_RECORDS SUPPLIED_:
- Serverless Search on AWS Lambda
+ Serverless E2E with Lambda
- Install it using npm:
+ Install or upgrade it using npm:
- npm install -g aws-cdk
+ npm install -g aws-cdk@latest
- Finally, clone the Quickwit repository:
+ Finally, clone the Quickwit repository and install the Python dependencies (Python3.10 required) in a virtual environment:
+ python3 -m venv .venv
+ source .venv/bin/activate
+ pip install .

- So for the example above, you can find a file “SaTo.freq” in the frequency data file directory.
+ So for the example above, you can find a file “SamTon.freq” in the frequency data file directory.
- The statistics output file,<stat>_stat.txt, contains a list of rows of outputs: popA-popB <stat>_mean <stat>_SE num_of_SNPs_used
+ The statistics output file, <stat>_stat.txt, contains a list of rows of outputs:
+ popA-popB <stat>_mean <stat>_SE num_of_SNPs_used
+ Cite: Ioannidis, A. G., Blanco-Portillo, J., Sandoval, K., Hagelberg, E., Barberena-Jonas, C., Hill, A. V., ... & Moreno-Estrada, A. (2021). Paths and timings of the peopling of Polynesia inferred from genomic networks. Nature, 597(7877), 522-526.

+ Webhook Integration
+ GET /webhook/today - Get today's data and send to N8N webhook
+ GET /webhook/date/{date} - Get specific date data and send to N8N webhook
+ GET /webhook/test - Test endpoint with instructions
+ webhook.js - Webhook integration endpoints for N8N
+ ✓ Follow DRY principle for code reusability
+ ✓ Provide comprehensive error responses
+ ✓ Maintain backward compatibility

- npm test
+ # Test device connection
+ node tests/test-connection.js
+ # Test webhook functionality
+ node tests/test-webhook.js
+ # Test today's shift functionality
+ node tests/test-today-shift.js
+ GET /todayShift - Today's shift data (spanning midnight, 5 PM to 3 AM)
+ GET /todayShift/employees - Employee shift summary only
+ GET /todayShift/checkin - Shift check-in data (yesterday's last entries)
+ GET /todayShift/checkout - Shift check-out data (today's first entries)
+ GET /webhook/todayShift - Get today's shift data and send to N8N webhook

_WORK TO BE COMPLETED_: Go to the line containing "shift summary only" in the listing. Print it and every line through the last one, exactly and with nothing more.

_RESULT OF THE TASK_:
+ GET /todayShift/employees - Employee shift summary only
+ GET /todayShift/checkin - Shift check-in data (yesterday's last entries)
+ GET /todayShift/checkout - Shift check-out data (today's first entries)
+ GET /webhook/todayShift - Get today's shift data and send to N8N webhook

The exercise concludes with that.